EGE POSTASI- İzmir Büyükşehir Belediye Başkanı Aziz Kocaoğlu, Ege Türk TV'de canlı yayın konuğu oldu. Kocaoğlu ülke ve kent gündemine ilişkin farklı konularda çarpıcı açıklamalarda bulundu.
Kocaoğlu'ndan 'dönüşüm için ihtisas mahkemeleri kurulsun' çağrısı
Tarihi davanın beraat ile sonuçlanması ve savcının mütalasını başucu kitabı olarak yazacağını açıklaması...

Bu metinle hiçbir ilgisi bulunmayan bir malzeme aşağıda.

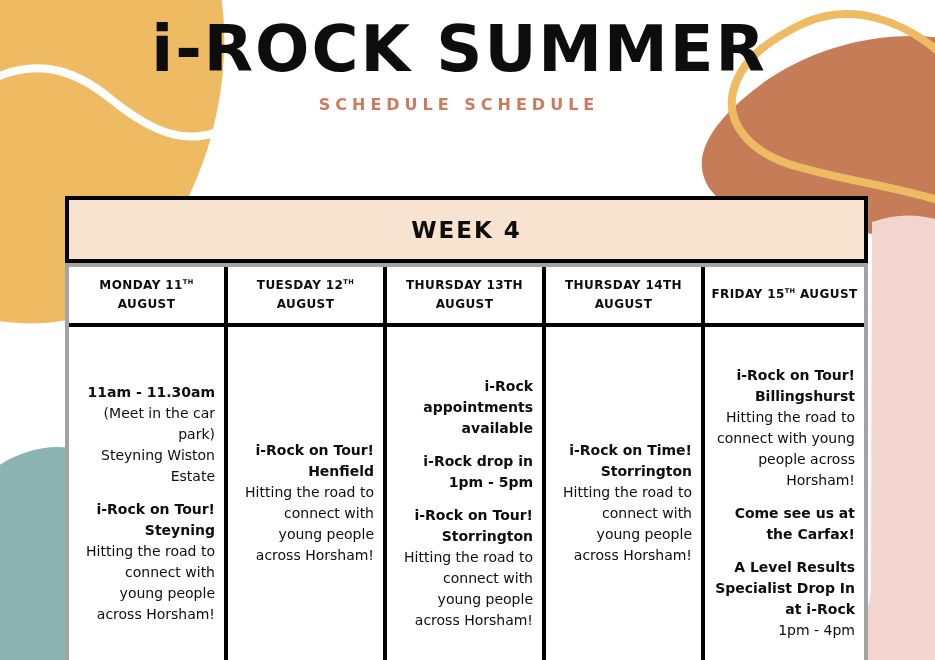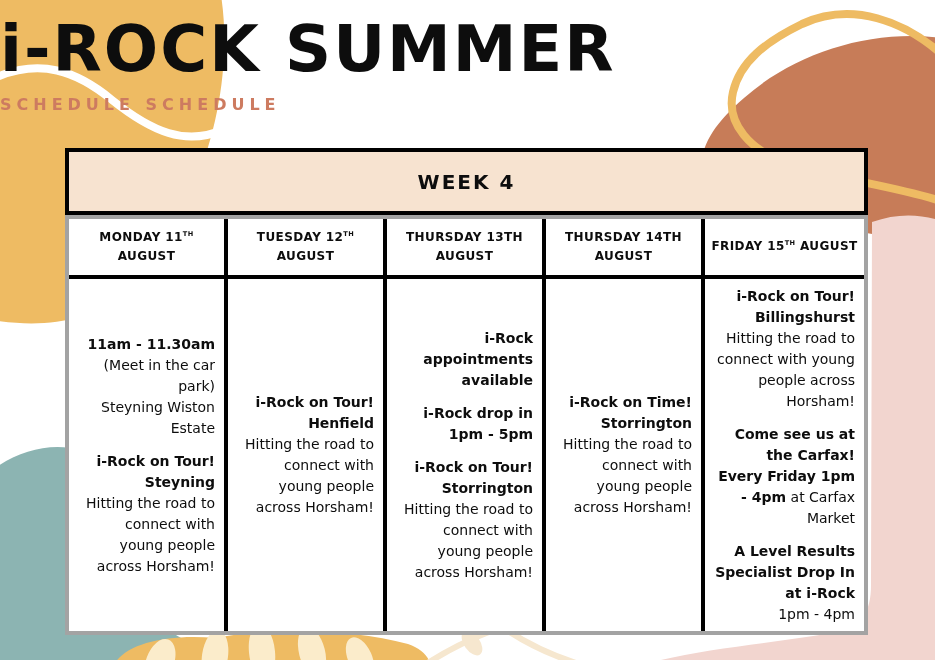--- a/index.html
+++ b/index.html
@@ -4,35 +4,35 @@
 <style>
   html,body { margin:0; padding:0; }
   body {
     width:935px; height:660px; position:relative; overflow:hidden;
     background:#ffffff;
     font-family:"DejaVu Sans", sans-serif;
     color:#0d0d0d;
   }
   svg.bg { position:absolute; left:0; top:0; z-index:0; }
 
-  .poster-header { position:absolute; top:16px; left:0; width:918px; z-index:2; }
+  .poster-header { position:absolute; top:16px; left:0; width:918px; text-align:center; z-index:2; }
   .title {
     font-size:64px; font-weight:bold; letter-spacing:2px; line-height:1.05;
     color:var(--ink); font-family:"DejaVu Sans", sans-serif;
   }
   .subtitle {
     margin-top:12px; font-size:16px; font-weight:bold; letter-spacing:5px;
     color:var(--subtitle_color);
   }
 
   .table-wrap { position:absolute; left:65px; top:148px; width:803px; z-index:2; }
   .week-banner {
     box-sizing:border-box; border:4px solid #000; background:var(--peach);
     height:67px; display:flex; align-items:center; justify-content:center;
-    font-size:20px; font-weight:bold; letter-spacing:2px;
+    font-size:23px; font-weight:bold; letter-spacing:2px;margin-top:48px;
   }
   .days {
     display:grid; grid-template-columns:repeat(5,1fr);
     border:4px solid #a3a3a3; box-sizing:border-box; background:#fff;
   }
   .day-col { border-right:4px solid #000; display:flex; flex-direction:column; }
   .day-col:last-child { border-right:none; }
   .day-header {
     box-sizing:border-box; height:60px; border-bottom:4px solid #000;
     display:flex; flex-direction:column; align-items:center; justify-content:center;
@@ -137,20 +137,19 @@
       </div>
       <div class="day-col">
         <div class="day-header">
           <div class="hline">FRIDAY 15<sup>TH</sup> AUGUST</div>
         </div>
         <div class="day-body">
           <div class="blk"><span class="b">i-Rock on Tour! Billingshurst</span></div>
           <div class="blk"><span>Hitting the road to connect with young people across Horsham!</span></div>
           <div class="blk-spacer"></div>
           <div class="blk"><span class="b">Come see us at the Carfax!</span></div>
-          <div class="blk"><span class="b">Every Friday 1pm - 4pm</span><span> at Carfax Market</span></div>
           <div class="blk-spacer"></div>
           <div class="blk"><span class="b">A Level Results Specialist Drop In at i-Rock</span></div>
           <div class="blk"><span>1pm - 4pm</span></div>
         </div>
       </div>
     </div>
 </div>
 
 </body></html>

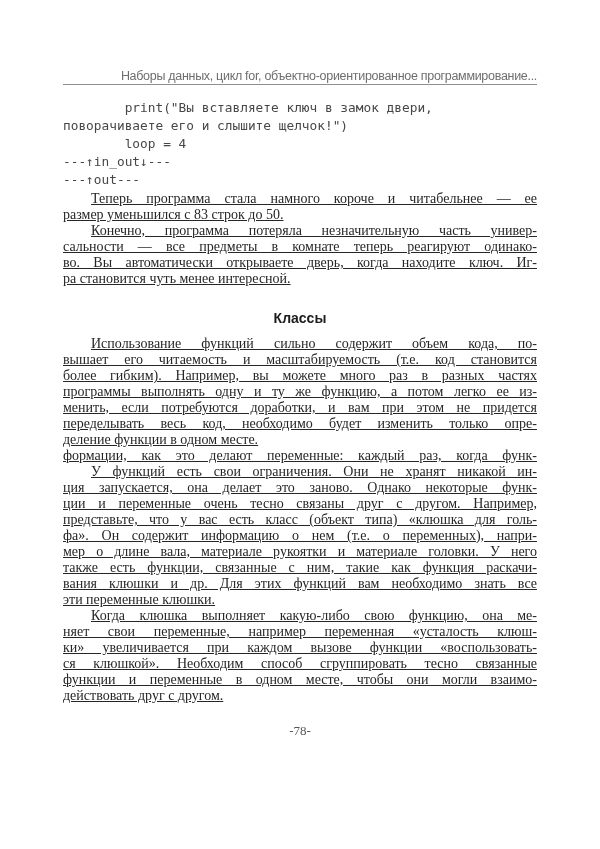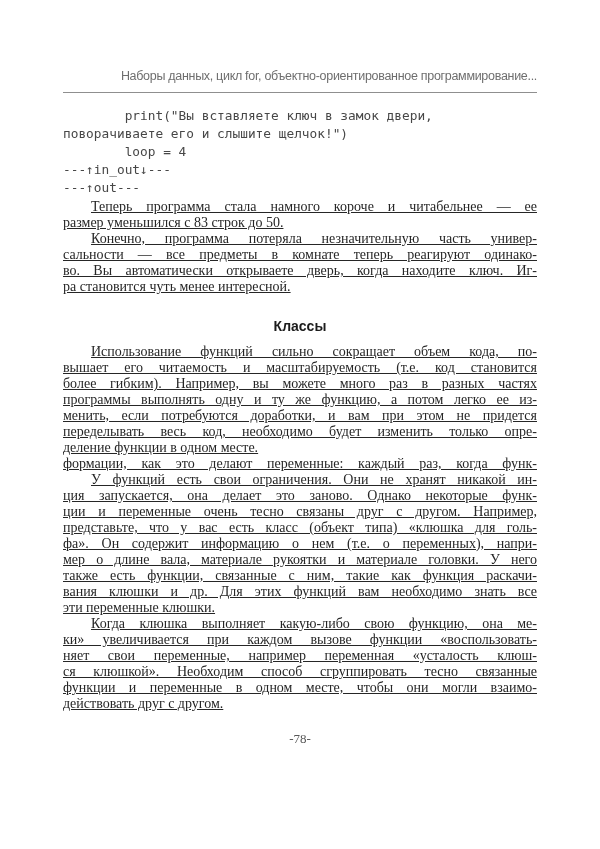--- a/index.html
+++ b/index.html
@@ -14,21 +14,21 @@
     background: var(--background, #ffffff);
     overflow: hidden;
     font-family: "Liberation Serif", serif;
   }
   .content {
     width: 474px;
     margin-left: 63px;
   }
   .running-header {
     margin-top: 68px;
-    padding-bottom: 8px;
+    padding-bottom: 0;
     border-bottom: 1px solid var(--rule, #8f8f8f);
     text-align: right;
     font-family: "Liberation Sans", sans-serif;
     font-size: 12.5px;
     line-height: 16px;
     letter-spacing: -0.3px;
     color: var(--header-text, #6e6e6e);
   }
   .code-block {
     margin-top: 14px;
@@ -105,21 +105,21 @@
           <div class="pline">сальности — все предметы в комнате теперь реагируют одинако-</div>
           <div class="pline">во. Вы автоматически открываете дверь, когда находите ключ. Иг-</div>
           <div class="pline last">ра становится чуть менее интересной.</div>
         </div>
       </div>
 
     <div class="section-heading">Классы</div>
 
     <div class="paras-section">
         <div class="para">
-          <div class="pline first">Использование функций сильно сокращает объем кода, по-</div>
+          <div class="pline first">Использование функций сильно содержит объем кода, по-</div>
           <div class="pline">вышает его читаемость и масштабируемость (т.е. код становится</div>
           <div class="pline">более гибким). Например, вы можете много раз в разных частях</div>
           <div class="pline">программы выполнять одну и ту же функцию, а потом легко ее из-</div>
           <div class="pline">менить, если потребуются доработки, и вам при этом не придется</div>
           <div class="pline">переделывать весь код, необходимо будет изменить только опре-</div>
           <div class="pline last">деление функции в одном месте.</div>
         </div>
         <div class="para">
           <div class="pline">формации, как это делают переменные: каждый раз, когда функ-</div>
           <div class="pline first">У функций есть свои ограничения. Они не хранят никакой ин-</div>
@@ -127,22 +127,22 @@
           <div class="pline">ции и переменные очень тесно связаны друг с другом. Например,</div>
           <div class="pline">представьте, что у вас есть класс (объект типа) «клюшка для голь-</div>
           <div class="pline">фа». Он содержит информацию о нем (т.е. о переменных), напри-</div>
           <div class="pline">мер о длине вала, материале рукоятки и материале головки. У него</div>
           <div class="pline">также есть функции, связанные с ним, такие как функция раскачи-</div>
           <div class="pline">вания клюшки и др. Для этих функций вам необходимо знать все</div>
           <div class="pline last">эти переменные клюшки.</div>
         </div>
         <div class="para">
           <div class="pline first">Когда клюшка выполняет какую-либо свою функцию, она ме-</div>
+          <div class="pline">няет свои переменные, например переменная «усталость клюш-</div>
           <div class="pline">ки» увеличивается при каждом вызове функции «воспользовать-</div>
-          <div class="pline">няет свои переменные, например переменная «усталость клюш-</div>
           <div class="pline">ся клюшкой». Необходим способ сгруппировать тесно связанные</div>
           <div class="pline">функции и переменные в одном месте, чтобы они могли взаимо-</div>
           <div class="pline last">действовать друг с другом.</div>
         </div>
       </div>
 
     <div class="page-number">-78-</div>
 
   </div>
 </div>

KOCAOĞLU: “Son dönemde yasalarda değişiklikler yapıldı. Torba yasa bir yöntem. Her yöntem gibi bununla haşır neşir olursanız sürekli değişiklikler yaparsanız hukuk kaosu doğar. Suçsuzluğumuzu biliyorduk. Biz inancımızı yitirmedik. İzmirlilerde bize inancını yitirmedi. Savcının mütalası ders niteliğindeydi. Mahkeme heyetinin gerekçeli kararını bekliyoruz. Sonra her ikisini de bastıracağız. 400 yıla yakın yargılanmamızdaki iddiaların ne kadar boş ne kadar yanlı olduğunu yetkili savcı ve yetkili mahkeme tarafından not düşülerek ilan edilmesi hem bana hem personele icraat yaparken büyük destek olacak. Ondan başucu kitabı dedik. Belediyecilik zor iş. Bakanlıklar gibi değil. 24 saat çalışıyorsunuz. Hem de çok grift bir mevzuata sahipsiniz. Türk belediyecilik tarihinin önünü açacak başkanların bürokratların cesaretli karar vermelerine neden olacak. Bir yel geldi geçti. Tabiki deldi geçti. Süngeri çekip aldığımız dersler hayatımızda hep kullanılacak. İleriye bakıp kente hizmet etmek en güzeli...Bu derdin ilacı çalışmaktır dedik. Çalıştık.”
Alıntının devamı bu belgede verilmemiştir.